_PROMPT_
Once the pictures are set aside, copy the records below exactly as they stand.

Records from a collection
^^^^^^^^
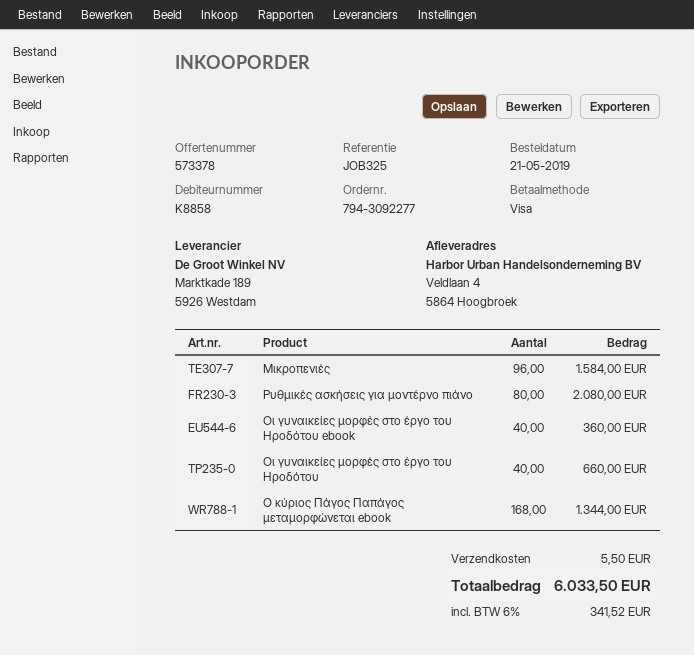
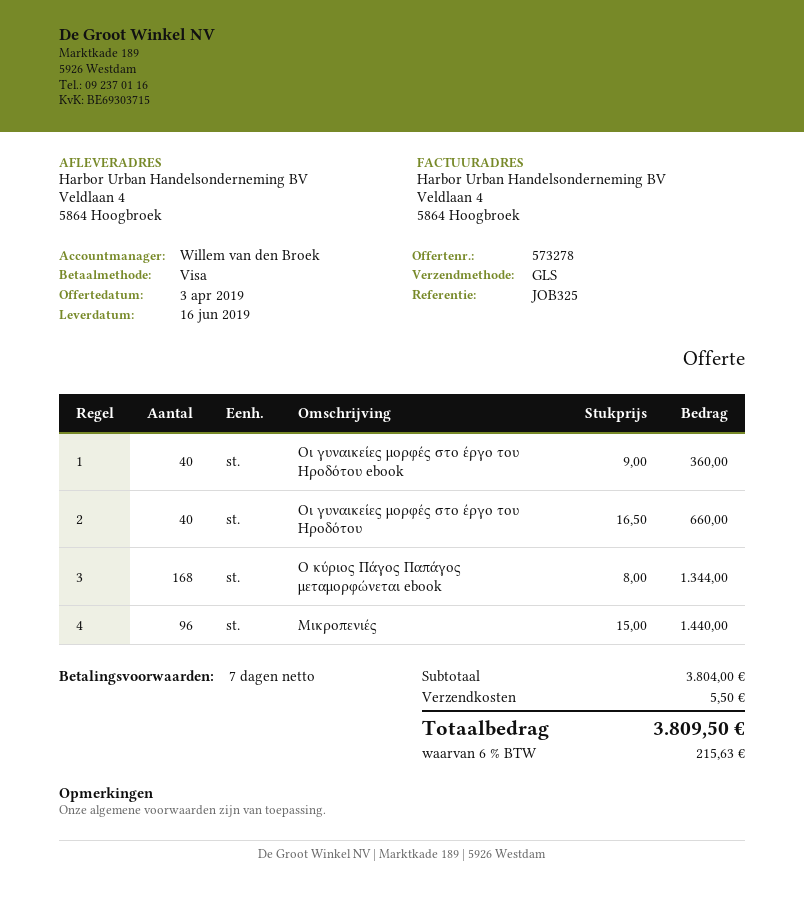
quote number: 573378 -> 573278
Μικροπενιές: 96 for 1584.00 -> 96 for 1440.00
Ρυθμικές ασκήσεις για μοντέρνο πιάνο: 80 for 2080.00 -> none
tax: 6% = 341.52 -> 6% = 215.63
total: 6033.50 -> 3809.50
^^^^^^^^
_SOLVED EXERCISE_
quote number: 573378 -> 573278
Μικροπενιές: 96 for 1584.00 -> 96 for 1440.00
Ρυθμικές ασκήσεις για μοντέρνο πιάνο: 80 for 2080.00 -> none
tax: 6% = 341.52 -> 6% = 215.63
total: 6033.50 -> 3809.50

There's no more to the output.